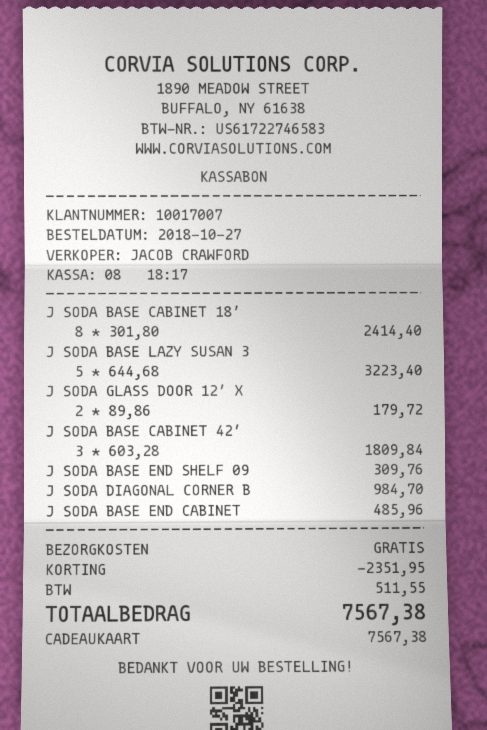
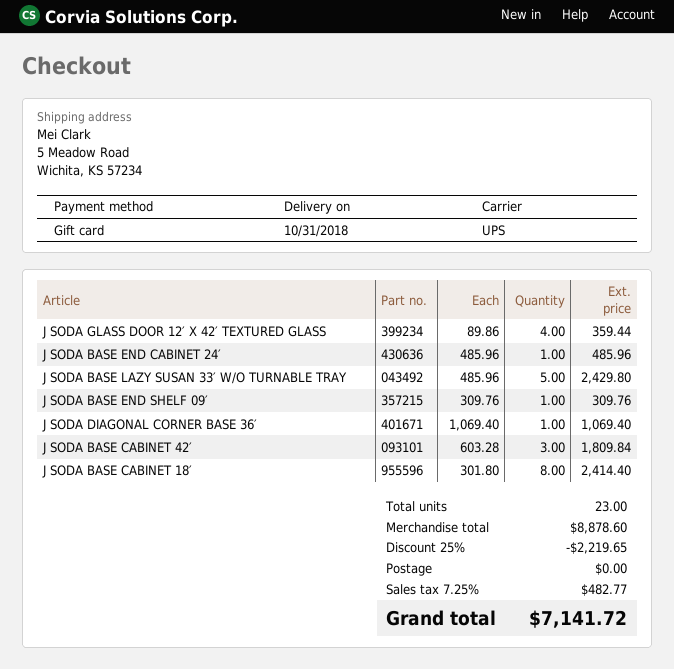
J SODA BASE LAZY SUSAN 3: 5 x 644.68 = 3223.40 -> 5 x 485.96 = 2429.80
J SODA GLASS DOOR 12′ X: 2 x 89.86 = 179.72 -> 4 x 89.86 = 359.44
J SODA DIAGONAL CORNER B: 1 x 984.70 = 984.70 -> 1 x 1069.40 = 1069.40
discount: 2351.95 -> 2219.65
tax: 511.55 -> 482.77
total: 7567.38 -> 7141.72

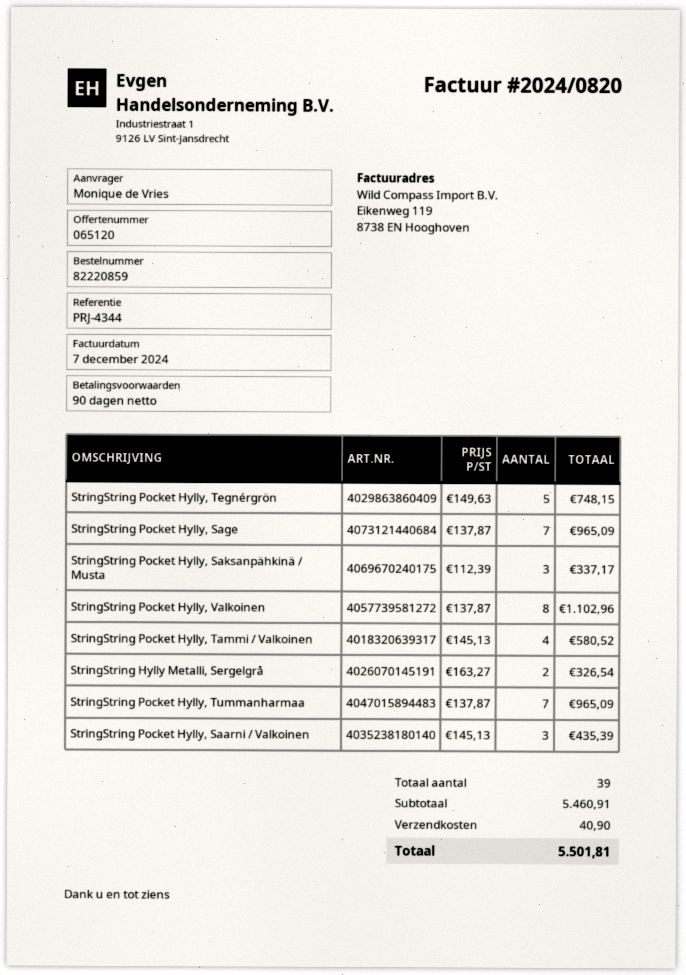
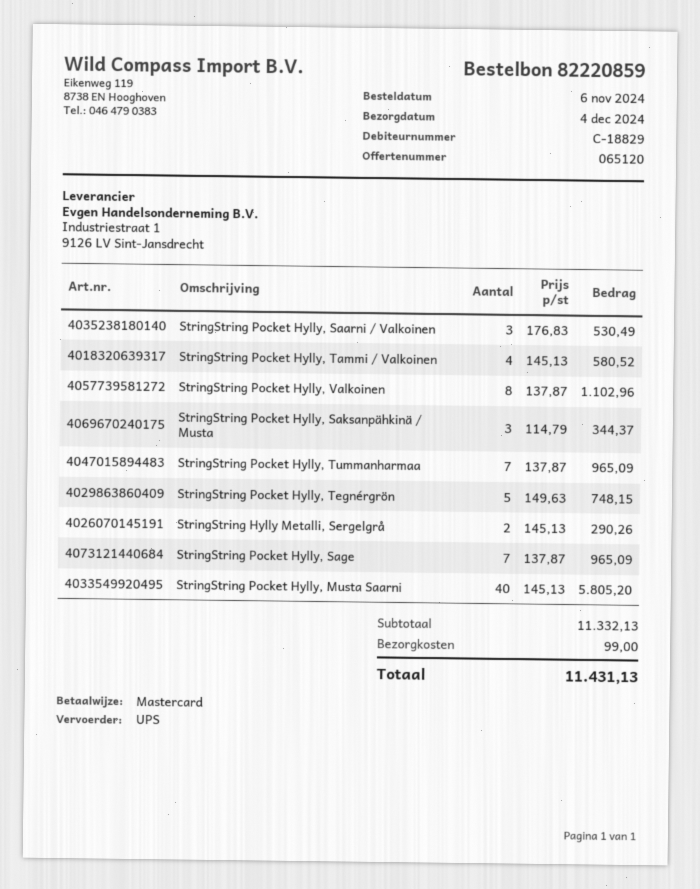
StringString Pocket Hylly, Saksanpähkinä / Musta: 3 x 112.39 = 337.17 -> 3 x 114.79 = 344.37
StringString Hylly Metalli, Sergelgrå: 2 x 163.27 = 326.54 -> 2 x 145.13 = 290.26
StringString Pocket Hylly, Saarni / Valkoinen: 3 x 145.13 = 435.39 -> 3 x 176.83 = 530.49
StringString Pocket Hylly, Musta Saarni: none -> 40 x 145.13 = 5805.20
subtotal: 5460.91 -> 11332.13
shipping: 40.90 -> 99.00
total: 5501.81 -> 11431.13

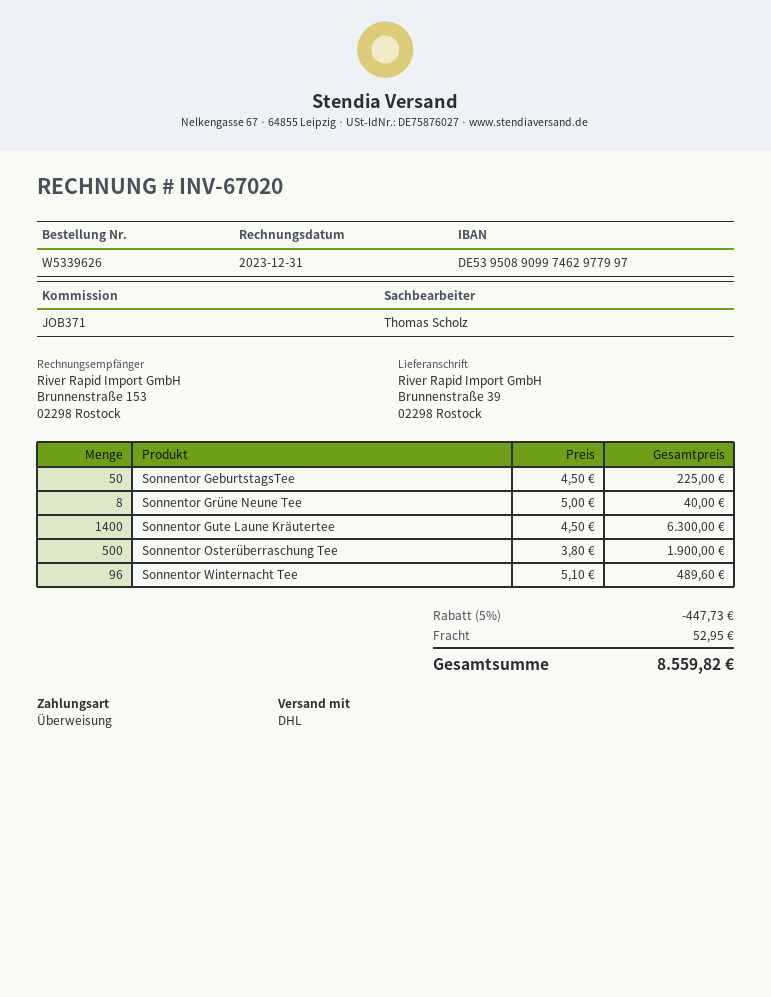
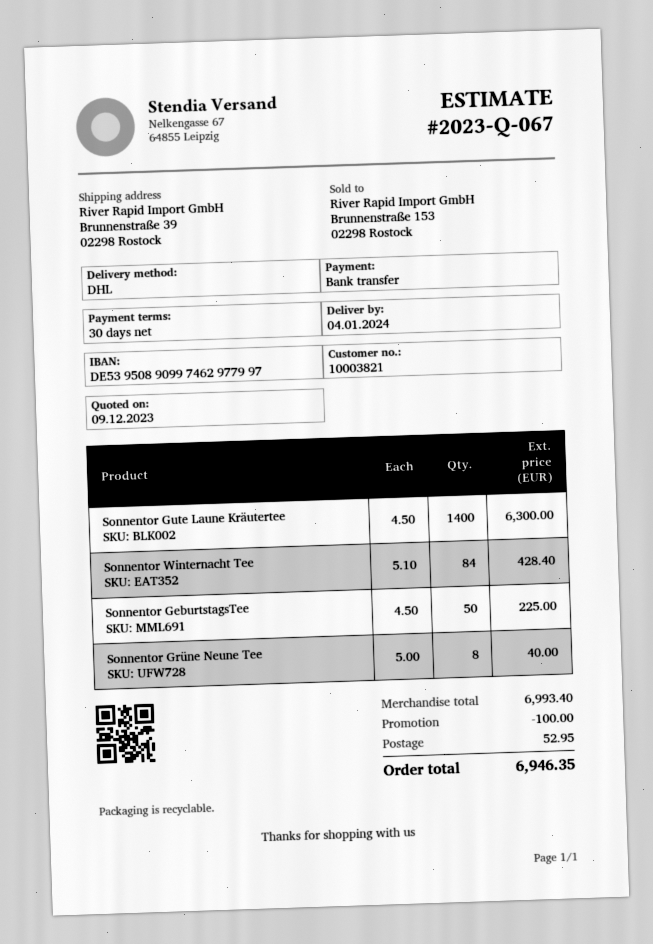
Sonnentor Osterüberraschung Tee: 500 x 3.80 = 1900.00 -> none
Sonnentor Winternacht Tee: 96 x 5.10 = 489.60 -> 84 x 5.10 = 428.40
discount: 447.73 -> 100.00
total: 8559.82 -> 6946.35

■ ■ ■ ■ ■

Task item: Output an exact copy of the material, with the pictures removed.

Answer for this exercise:
J SODA BASE LAZY SUSAN 3: 5 x 644.68 = 3223.40 -> 5 x 485.96 = 2429.80
J SODA GLASS DOOR 12′ X: 2 x 89.86 = 179.72 -> 4 x 89.86 = 359.44
J SODA DIAGONAL CORNER B: 1 x 984.70 = 984.70 -> 1 x 1069.40 = 1069.40
discount: 2351.95 -> 2219.65
tax: 511.55 -> 482.77
total: 7567.38 -> 7141.72

StringString Pocket Hylly, Saksanpähkinä / Musta: 3 x 112.39 = 337.17 -> 3 x 114.79 = 344.37
StringString Hylly Metalli, Sergelgrå: 2 x 163.27 = 326.54 -> 2 x 145.13 = 290.26
StringString Pocket Hylly, Saarni / Valkoinen: 3 x 145.13 = 435.39 -> 3 x 176.83 = 530.49
StringString Pocket Hylly, Musta Saarni: none -> 40 x 145.13 = 5805.20
subtotal: 5460.91 -> 11332.13
shipping: 40.90 -> 99.00
total: 5501.81 -> 11431.13

Sonnentor Osterüberraschung Tee: 500 x 3.80 = 1900.00 -> none
Sonnentor Winternacht Tee: 96 x 5.10 = 489.60 -> 84 x 5.10 = 428.40
discount: 447.73 -> 100.00
total: 8559.82 -> 6946.35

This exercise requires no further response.